(Web page revision data)
========
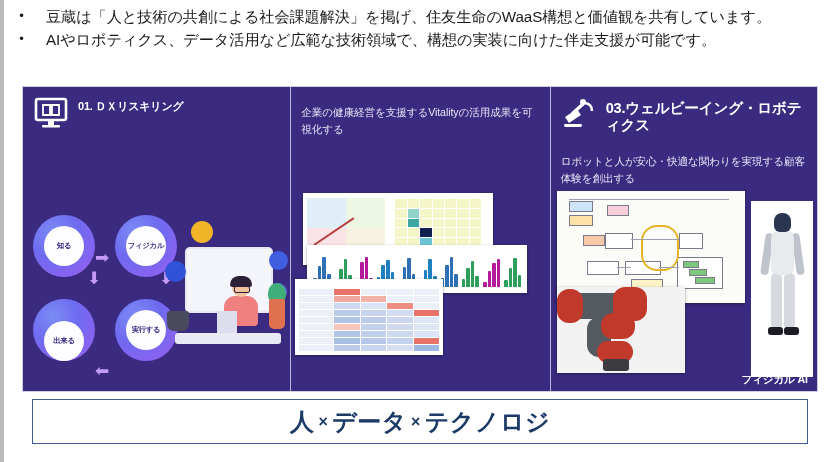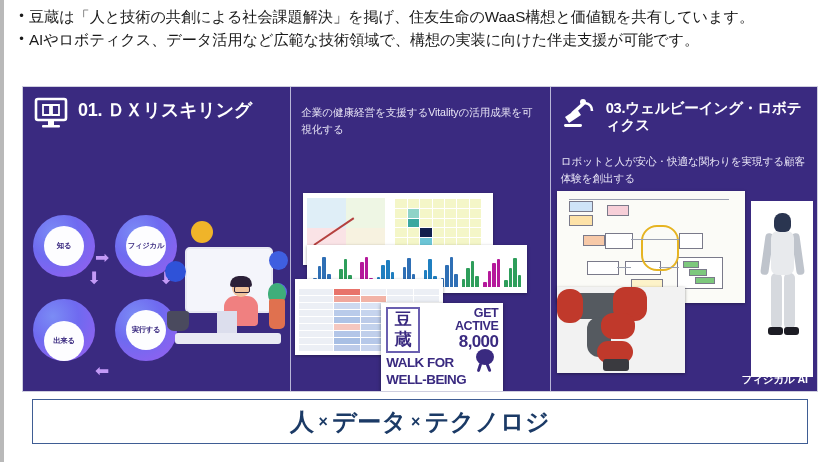--- a/index.html
+++ b/index.html
@@ -26,7 +26,7 @@
     flex:0 0 auto;width:15px;text-align:center;
     font-size:13px;line-height:1.55;color:#1a1a1a;
   }
-  .bullet .btxt{flex:1 1 auto;}
+  .bullet .btxt{flex:1 1 auto;margin-left:17px;}
 
   
   .panel{

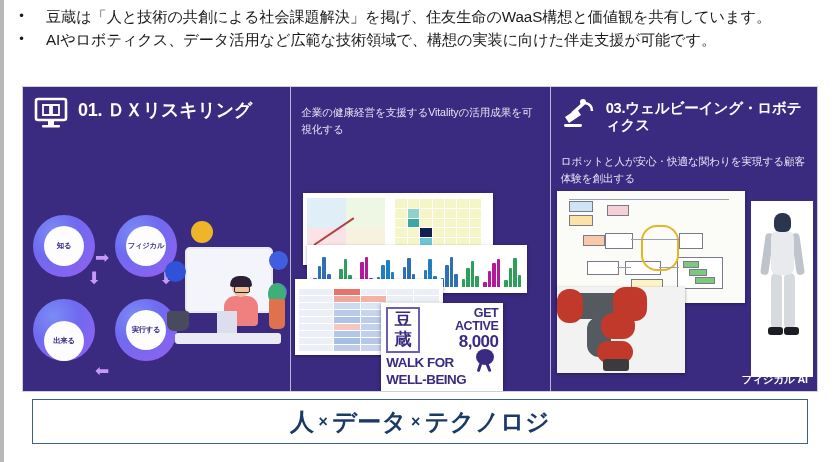--- a/index.html
+++ b/index.html
@@ -47,7 +47,7 @@
   .head{position:relative;padding:10px 8px 0 10px;}
   .headrow{display:flex;align-items:flex-start;gap:7px;}
   .ttl{
-    color:#ffffff;font-weight:bold;font-size:18px;line-height:1.14;
+    color:#ffffff;font-weight:bold;font-size:11px;line-height:1.14;
     letter-spacing:-0.2px;padding-top:3px;
   }
   .c3 .ttl{font-size:14.6px;}

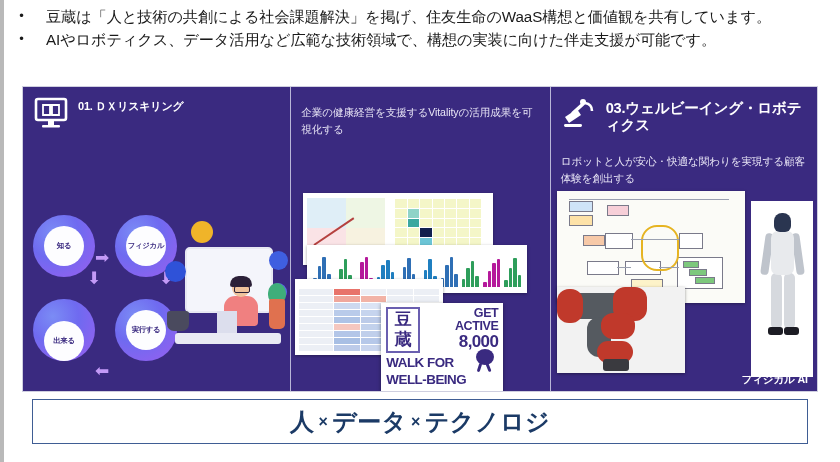--- a/index.html
+++ b/index.html
@@ -452,19 +452,6 @@
           </div>
         </div>
 
-        <div class="poster">
-          <div class="plogo">豆蔵</div>
-          <div class="pget">GET</div>
-          <div class="pget">ACTIVE</div>
-          <div class="p8">8,000</div>
-          <div class="pwalk">WALK FOR</div>
-          <div class="pwalk">WELL-BEING</div>
-          <div class="mascot">
-            <div class="mbody"></div>
-            <div class="mleg ml1"></div>
-            <div class="mleg ml2"></div>
-          </div>
-        </div>
       </div>
     </div>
========
### WHAT YOU ARE ASKED TO DO
Pictures aside, restate all of the entries exactly.

### OUTPUT
--- a/index.html
+++ b/index.html
@@ -26,7 +26,7 @@
     flex:0 0 auto;width:15px;text-align:center;
     font-size:13px;line-height:1.55;color:#1a1a1a;
   }
-  .bullet .btxt{flex:1 1 auto;}
+  .bullet .btxt{flex:1 1 auto;margin-left:17px;}
 
   
   .panel{

--- a/index.html
+++ b/index.html
@@ -47,7 +47,7 @@
   .head{position:relative;padding:10px 8px 0 10px;}
   .headrow{display:flex;align-items:flex-start;gap:7px;}
   .ttl{
-    color:#ffffff;font-weight:bold;font-size:18px;line-height:1.14;
+    color:#ffffff;font-weight:bold;font-size:11px;line-height:1.14;
     letter-spacing:-0.2px;padding-top:3px;
   }
   .c3 .ttl{font-size:14.6px;}

--- a/index.html
+++ b/index.html
@@ -452,19 +452,6 @@
           </div>
         </div>
 
-        <div class="poster">
-          <div class="plogo">豆蔵</div>
-          <div class="pget">GET</div>
-          <div class="pget">ACTIVE</div>
-          <div class="p8">8,000</div>
-          <div class="pwalk">WALK FOR</div>
-          <div class="pwalk">WELL-BEING</div>
-          <div class="mascot">
-            <div class="mbody"></div>
-            <div class="mleg ml1"></div>
-            <div class="mleg ml2"></div>
-          </div>
-        </div>
       </div>
     </div>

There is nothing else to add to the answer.